Non-batched pixel shader is straightforward and simply samples the texture:
Texture2D g_Texture;
SamplerState g_Texture_sampler;
struct PSInput
{
float4 Pos : SV_POSITION;
float2 uv : TEX_COORD;
};
struct PSOutput
{
float4 Color : SV_TARGET;
};
void main(in PSInput PSIn,
out PSOutput PSOut)
{
PSOut.Color = g_Texture.Sample(g_Texture_sampler, PSIn.uv).rgbg;
}
In batched mode, instancing is used to rendered a number of quads in the same draw call. The quad attributes (rotation, scale, translation) are fetched by the vertex shader from the vertex buffer:
struct VSInput
{
uint VertID : SV_VertexID;
float4 QuadRotationAndScale : ATTRIB0;
float2 QuadCenter : ATTRIB1;
float TexArrInd : ATTRIB2;
};
struct PSInput
{
float4 Pos : SV_POSITION;
float2 uv : TEX_COORD;
float TexIndex : TEX_ARRAY_INDEX;
};
void main(in VSInput VSIn,
out PSInput PSIn)
{
float4 pos_uv[4];
pos_uv[0] = float4(-1.0,+1.0, 0.0,0.0);
pos_uv[1] = float4(-1.0,-1.0, 0.0,1.0);
pos_uv[2] = float4(+1.0,+1.0, 1.0,0.0);
pos_uv[3] = float4(+1.0,-1.0, 1.0,1.0);
float2 pos = pos_uv[VSIn.VertID].xy;
float2x2 mat = MatrixFromRows(VSIn.QuadRotationAndScale.xy, VSIn.QuadRotationAndScale.zw);
pos = mul(pos, mat);
pos += VSIn.QuadCenter.xy;
PSIn.Pos = float4(pos, 0.0, 1.0);
PSIn.uv = pos_uv[VSIn.VertID].zw;
PSIn.TexIndex = VSIn.TexArrInd;
}
Quad textures are packed into the texture array. The vertex shader passes texture array index over to the pixel shader that uses the index to select texture array slice:
Texture2DArray g_Texture;
SamplerState g_Texture_sampler;
struct PSInput
{
float4 Pos : SV_POSITION;
float2 uv : TEX_COORD;
float TexIndex : TEX_ARRAY_INDEX;
};
struct PSOutput
{
float4 Color : SV_TARGET;
};
void main(in PSInput PSIn,
out PSOutput PSOut)
{
PSOut.Color = g_Texture.Sample(g_Texture_sampler, float3(PSIn.uv, PSIn.TexIndex)).rgbg;
}
The tutorial creates multiple PSO objects that share the same shaders, but define different blend modes.

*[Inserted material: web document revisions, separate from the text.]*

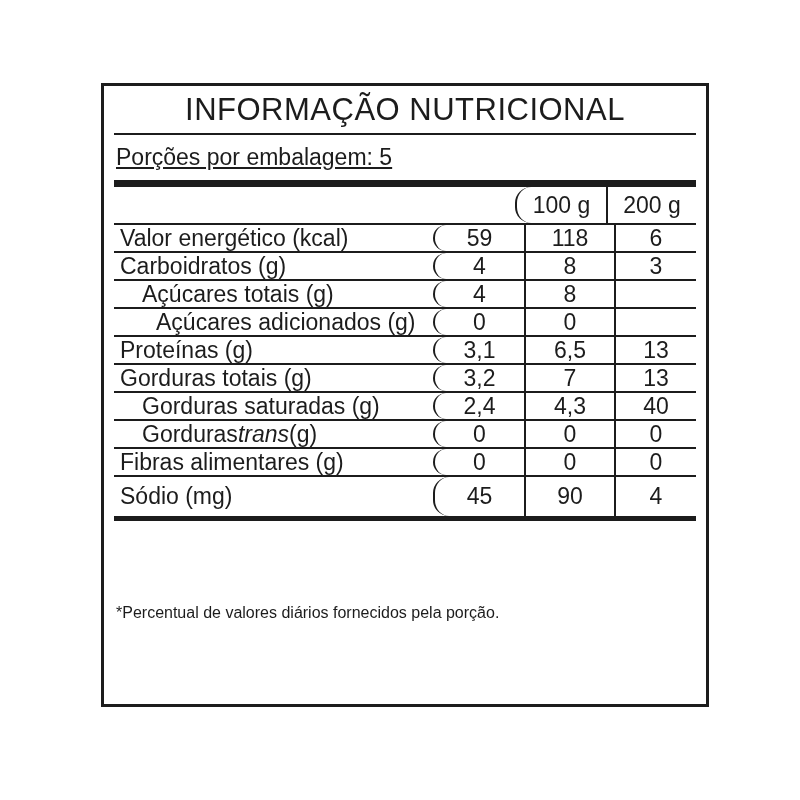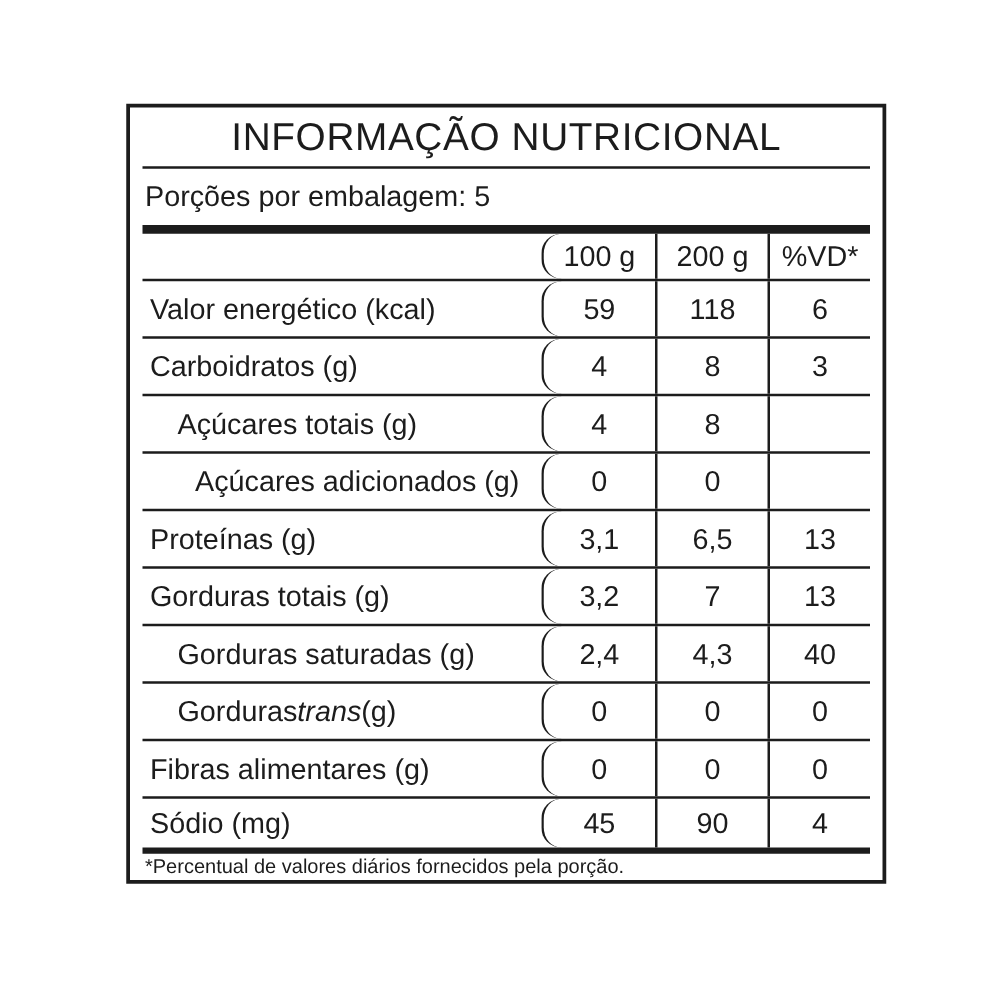--- a/index.html
+++ b/index.html
@@ -38,6 +38,7 @@
   }
   .serving-block {
     padding: 5px 2px 6px 2px;
+    text-decoration: underline;
   }
   .serving-line {
     line-height: 34px;

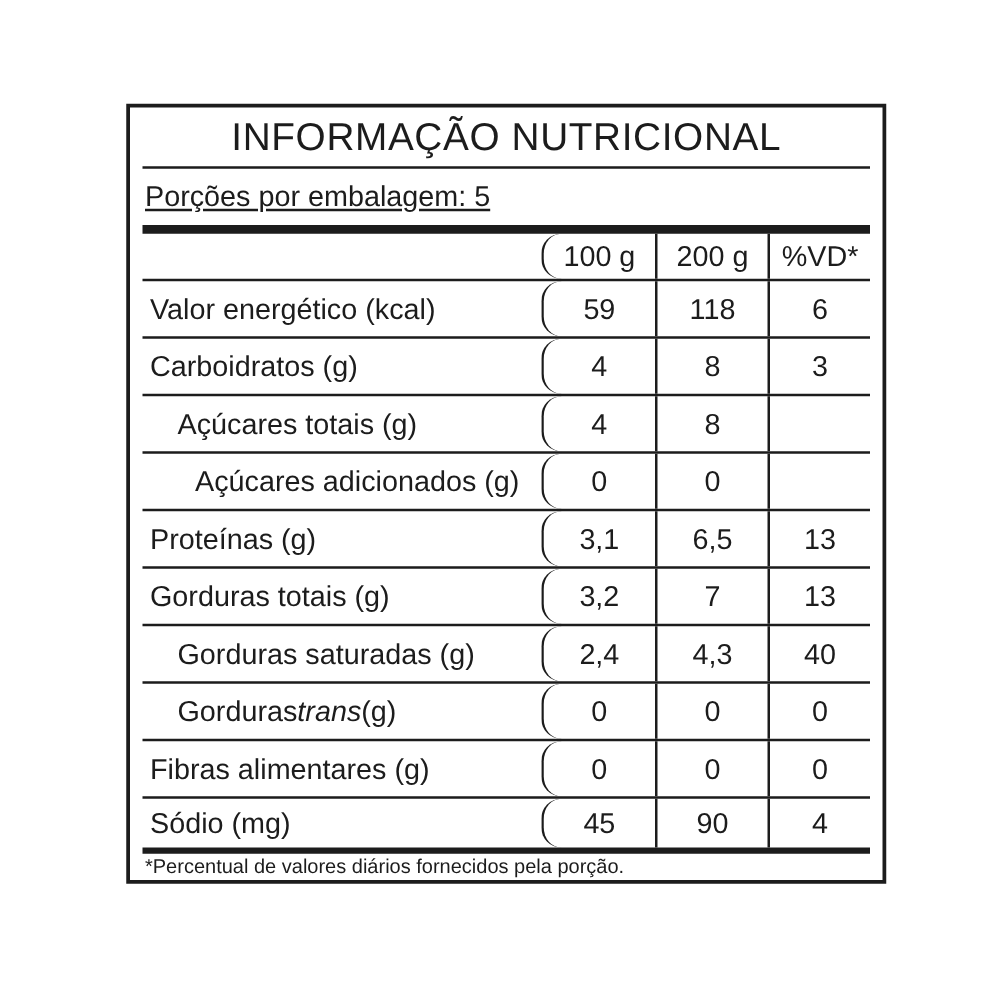--- a/index.html
+++ b/index.html
@@ -111,7 +111,6 @@
       <div class="cell label"></div>
       <div class="cell val c100">100 g</div>
       <div class="cell val c200">200 g</div>
-      <div class="cell val cvd">%VD*</div>
     </div>
 
     <div class="row">

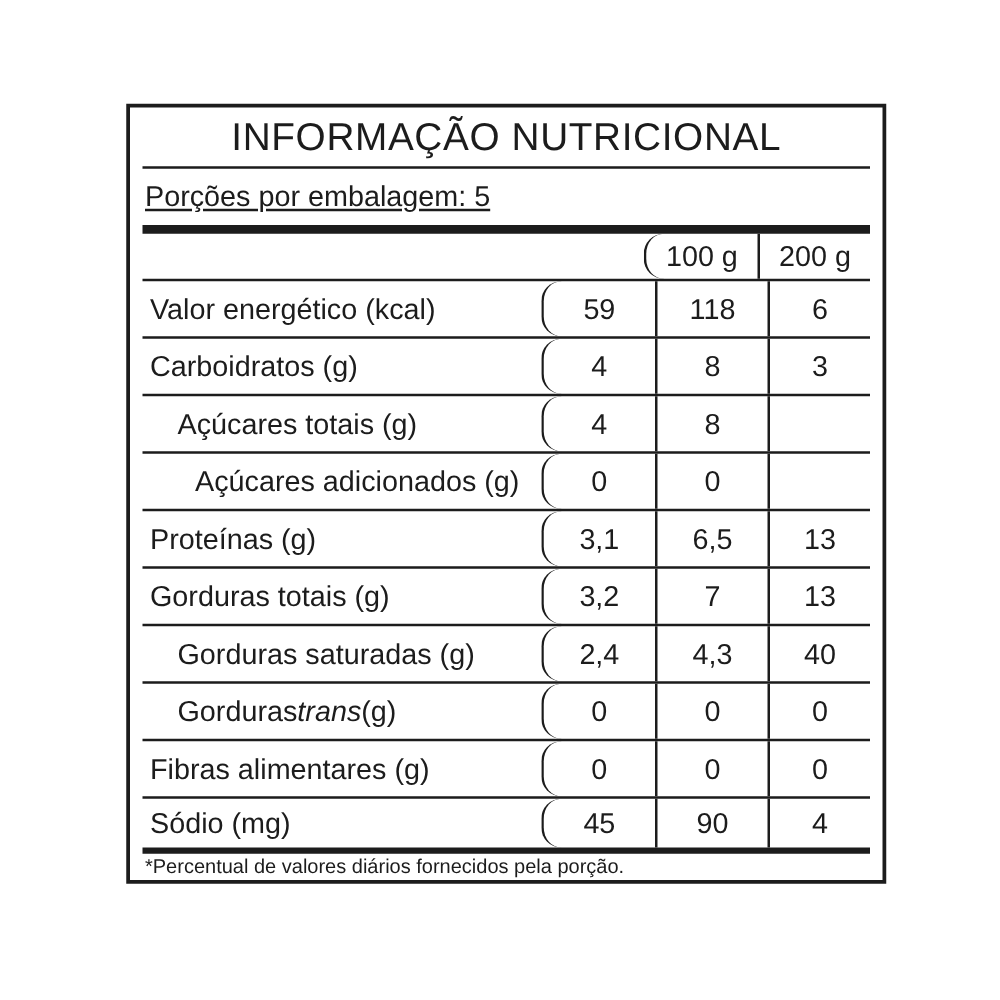--- a/index.html
+++ b/index.html
@@ -52,7 +52,7 @@
   .grid { display: flex; flex-direction: column; }
   .row {
     display: flex;
-    height: 46px;
+    height: 28px;
     box-sizing: border-box;
     border-bottom: 2px solid #1c1c1c;
     align-items: stretch;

Two pipeline states that share the same shader resource layout are called compatible. The enigne exposes
IPipelineState::IsCompatibleWith()
method that checks if two pipeline states are compatible.
Compatible pipeline states can use shader resource binding objects interchangeably. We create shader
resource binding objects using the first pipeline state version, but use them with other PSOs:
for (int tex = 0; tex < NumTextures; ++tex)
{
// Create one Shader Resource Binding for every texture
// http://diligentgraphics.com/2016/03/23/resource-binding-model-in-diligent-engine-2-0/
m_pPSO[0][0]->CreateShaderResourceBinding(&m_SRB[tex]);
m_SRB[tex]->GetVariableByName(SHADER_TYPE_PIXEL, "g_Texture")->Set(m_TextureSRV[tex]);
}
m_pPSO[1][0]->CreateShaderResourceBinding(&m_BatchSRB);
m_BatchSRB->GetVariableByName(SHADER_TYPE_PIXEL, "g_Texture")->Set(m_TexArraySRV);
Note that we create one SRB per texture for non-batched mode and just one SRB for batched mode.

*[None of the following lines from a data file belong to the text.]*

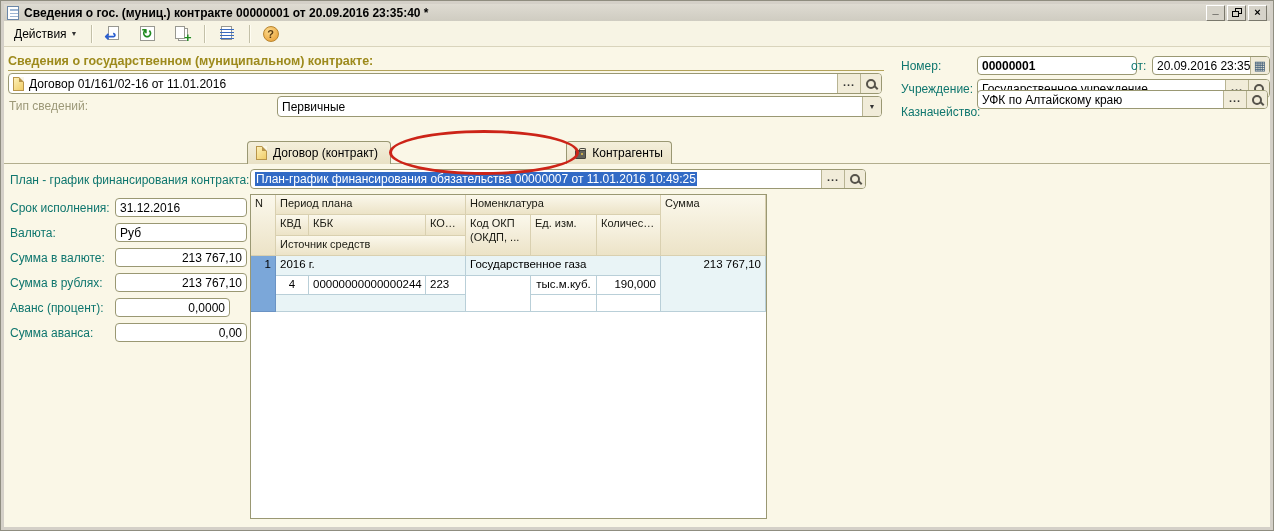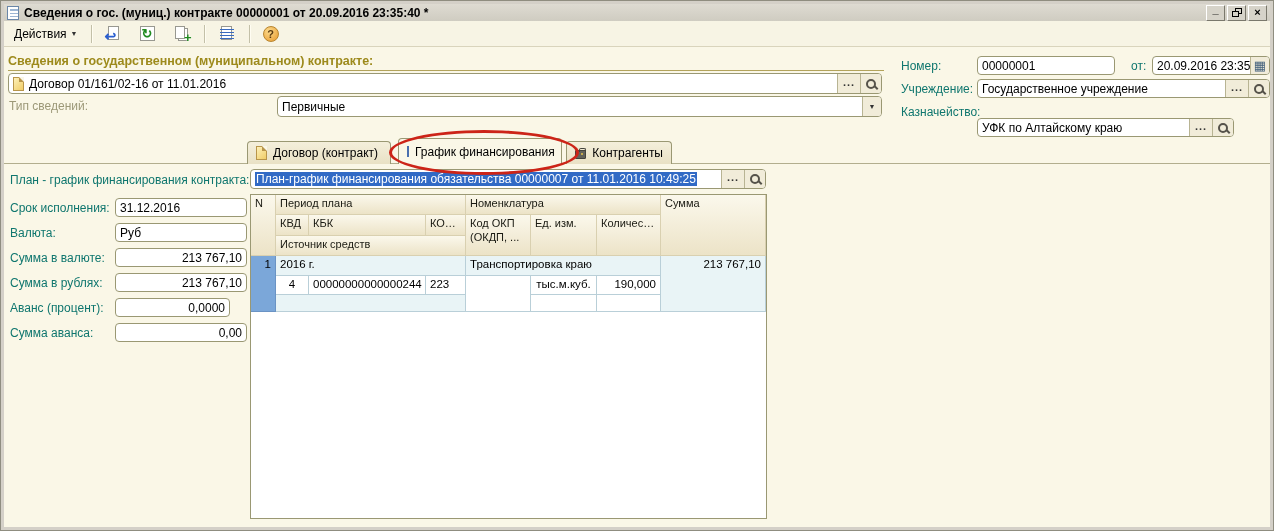--- a/index.html
+++ b/index.html
@@ -167,7 +167,7 @@
   </div>
 
   <div class="label" style="left:901px;top:59px;">Номер:</div>
-  <div class="fld" style="left:977px;top:56px;width:138px;">
+  <div class="fld" style="left:977px;top:56px;width:160px;font-weight:bold;">
     <span class="grow">00000001</span>
   </div>
   <div class="label" style="left:1131px;top:59px;">от:</div>

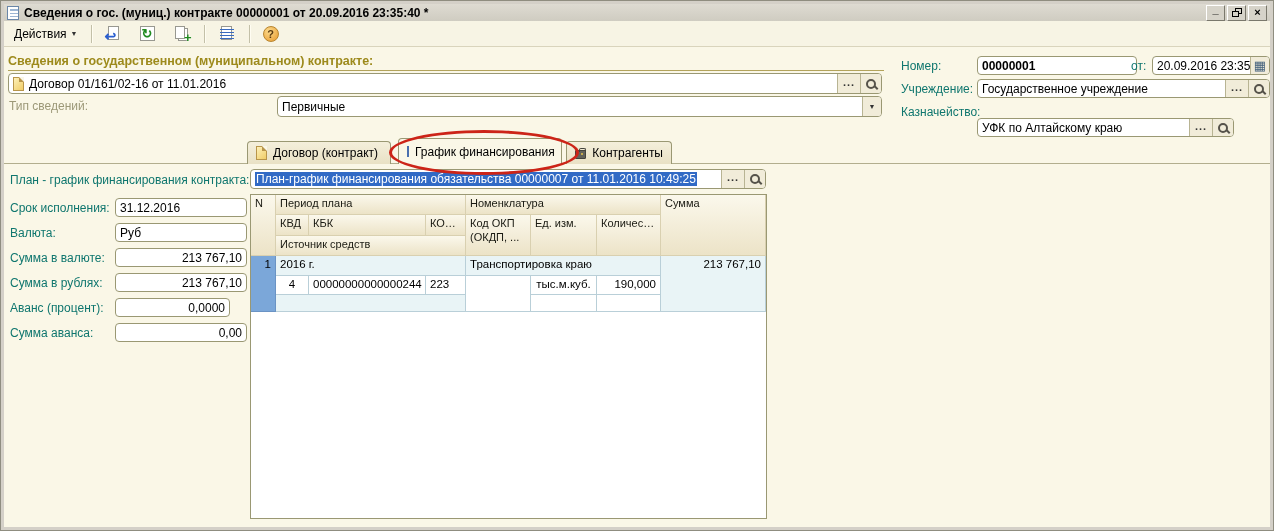--- a/index.html
+++ b/index.html
@@ -188,7 +188,7 @@
   </div>
 
   <div class="label" style="left:901px;top:105px;">Казначейство:</div>
-  <div class="fld" style="left:977px;top:118px;width:257px;padding-right:0;">
+  <div class="fld" style="left:977px;top:90px;width:291px;padding-right:0;">
     <span class="grow">УФК по Алтайскому краю</span>
     <span class="in-btn dots">...</span>
     <span class="in-btn mag">

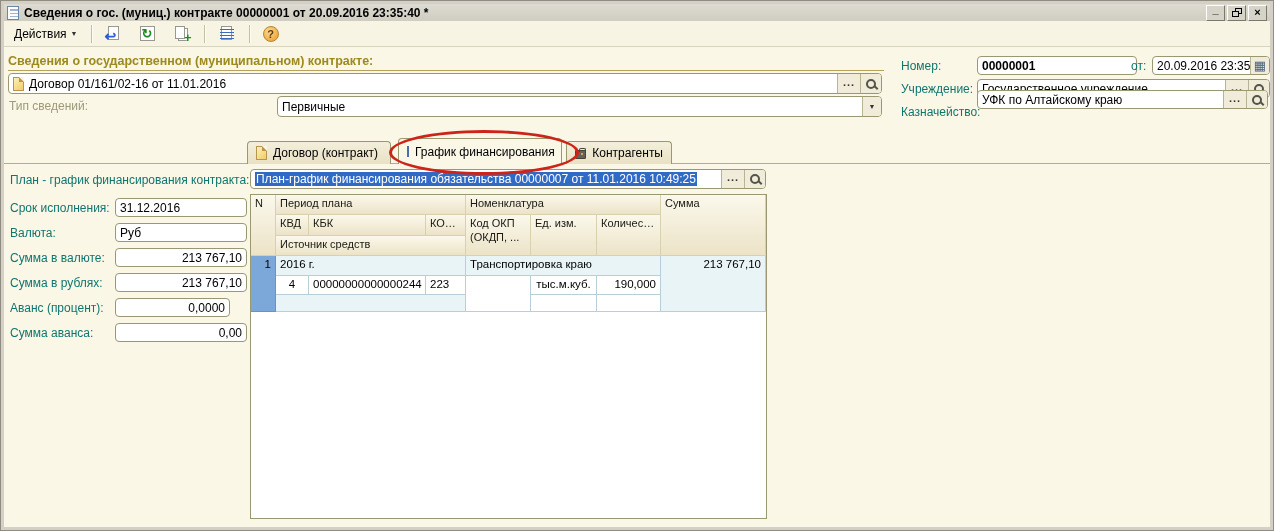--- a/index.html
+++ b/index.html
@@ -200,10 +200,6 @@
   <div class="tab" style="left:247px;width:144px;">
     <span class="yellow-doc" style="margin-right:0;"></span>
     <span>Договор (контракт)</span>
-  </div>
-  <div class="tab active" style="left:398px;width:164px;">
-    <span class="tbl-icon"></span>
-    <span>График финансирования</span>
   </div>
   <div class="tab" style="left:566px;width:106px;">
     <span class="case-icon"></span>

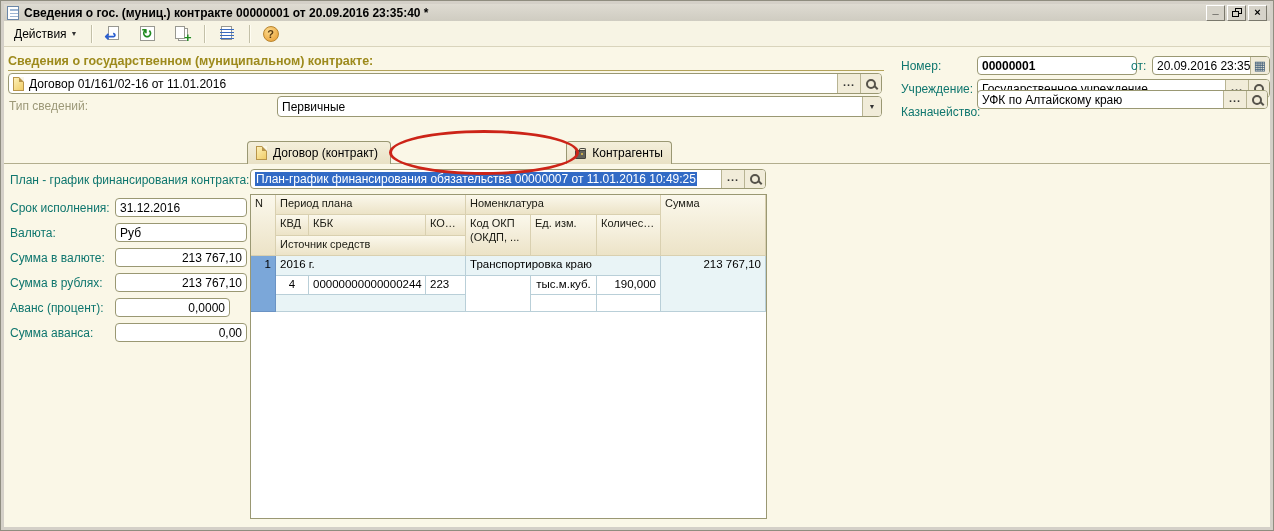--- a/index.html
+++ b/index.html
@@ -208,7 +208,7 @@
   <div class="red-oval"></div>
 
   <div class="label" style="left:10px;top:173px;">План - график финансирования контракта:</div>
-  <div class="fld" style="left:250px;top:169px;width:516px;height:20px;padding-right:0;">
+  <div class="fld" style="left:250px;top:169px;width:616px;height:20px;padding-right:0;">
     <span class="grow"><span class="sel-text">План-график финансирования обязательства 00000007 от 11.01.2016 10:49:25</span></span>
     <span class="in-btn dots">...</span>
     <span class="in-btn mag">

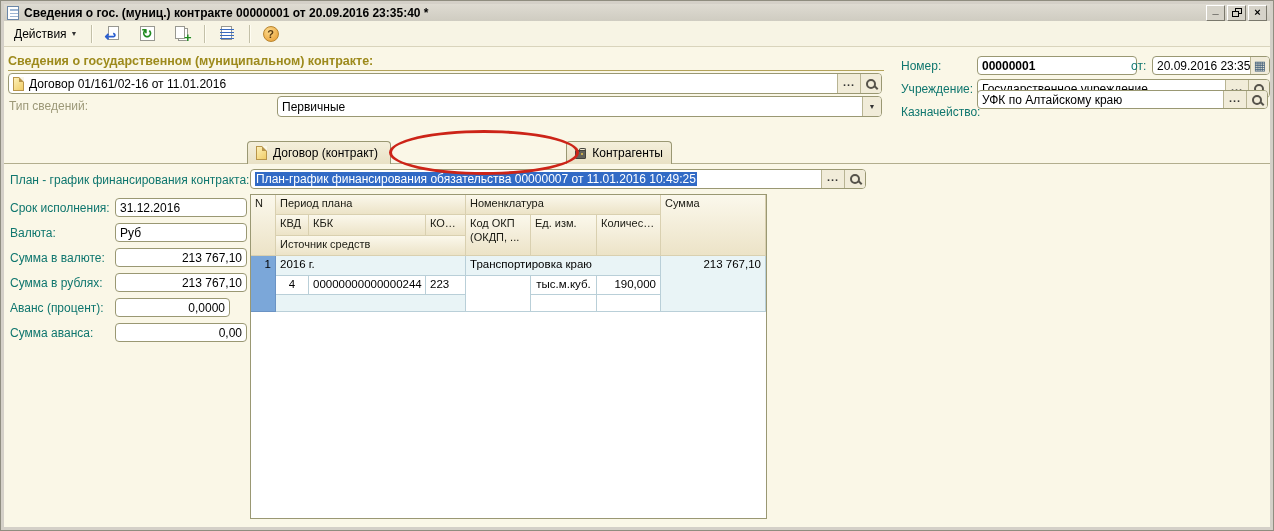--- a/index.html
+++ b/index.html
@@ -263,7 +263,7 @@
     <div class="tbody">
       <div class="td nsel" style="grid-area:1/1/4/2;">1</div>
       <div class="td azure" style="grid-area:1/2/2/5;">2016 г.</div>
-      <div class="td azure" style="grid-area:1/5/2/8;">Транспортировка краю</div>
+      <div class="td azure" style="grid-area:1/5/2/8;">Государственное газа</div>
       <div class="td azure r" style="grid-area:1/8/4/9;">213 767,10</div>
       <div class="td c" style="grid-area:2/2/3/3;">4</div>
       <div class="td" style="grid-area:2/3/3/4;">00000000000000244</div>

The tutorial largely uses the same rendering scheme as Tutorial06 - Multithreading. If multithreading is enabled, command lists are recorded in parallel by multiple threads and are then executed by the immediate context. An important thing to notice is that resources are transitioned to correct states once after the initialization:
m_pImmediateContext->TransitionResourceStates(static_cast<Uint32>(Barriers.size()), Barriers.data());
This avoids checking the states inside every draw command:
// Shader resources have been explicitly transitioned to correct states, so
// RESOURCE_STATE_TRANSITION_MODE_TRANSITION mode is not needed.
// Instead, we use RESOURCE_STATE_TRANSITION_MODE_VERIFY mode to
// verify that all resources are in correct states. This mode only has effect
// in debug and development builds
pCtx->CommitShaderResources(m_SRB[CurrInstData.TextureInd], RESOURCE_STATE_TRANSITION_MODE_VERIFY);
Every thread uses its own rendering context to avoid contention.